Find the volume of the solid bounded by the xy plane, the cylinder $x^{2} + y^{2}=4$, and the plane $z+y=4$.
If we draw the graph, then the integral will be calculated should be
$$ \int_{0}^{2} \int_{0}^{\sqrt{4-x^{2}}} (4-y) \: dy dx $$
This would give the volume of the solid in 1st quadrant which can also be obtained through
$$ \int_{0}^{2} \int_{0}^{\sqrt{4-y^{2}}} (4-y) \: dx dy $$
which would be equal to $4\pi - \frac83$. Both the above equations give the same result.

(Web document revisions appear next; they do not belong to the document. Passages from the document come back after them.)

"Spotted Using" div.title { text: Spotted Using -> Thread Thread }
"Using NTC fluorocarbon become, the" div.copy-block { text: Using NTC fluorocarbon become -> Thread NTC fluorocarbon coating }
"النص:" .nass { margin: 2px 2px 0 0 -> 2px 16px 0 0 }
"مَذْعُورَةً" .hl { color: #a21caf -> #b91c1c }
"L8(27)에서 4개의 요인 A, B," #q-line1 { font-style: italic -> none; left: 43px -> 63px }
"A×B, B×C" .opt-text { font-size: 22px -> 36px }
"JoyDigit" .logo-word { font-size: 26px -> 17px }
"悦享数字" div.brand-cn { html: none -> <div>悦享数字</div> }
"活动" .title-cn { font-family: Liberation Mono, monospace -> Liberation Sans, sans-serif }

But if we try to find the volume of the entire solid formed by the three curves, then the results from the above equations(after changing the limits appropriately) don't match. $$ \int_{-2}^{2} 2\int_{0}^{\sqrt{4-x^{2}}} (4-y) \: dy dx = 2(8\pi-\frac{16}{3})$$ $$ \int_{-2}^{2} 2\int_{0}^{\sqrt{4-y^{2}}} (4-y) \: dx dy = 16\pi$$
why the results of the these two equations don't match? Is there some problem with the limits I've set or something else? Please help
PS: There is a similar question, but my query is different.
The limits of the second integral are wrong. It should be $$2\int_0^2\int_{-\sqrt{4-y^{2}}}^{\sqrt{4-y^{2}}} (4-y) \: dx\ dy=4\int_0^2\int_0^{\sqrt{4-y^{2}}} (4-y) \: dx\ dy$$ The answers match.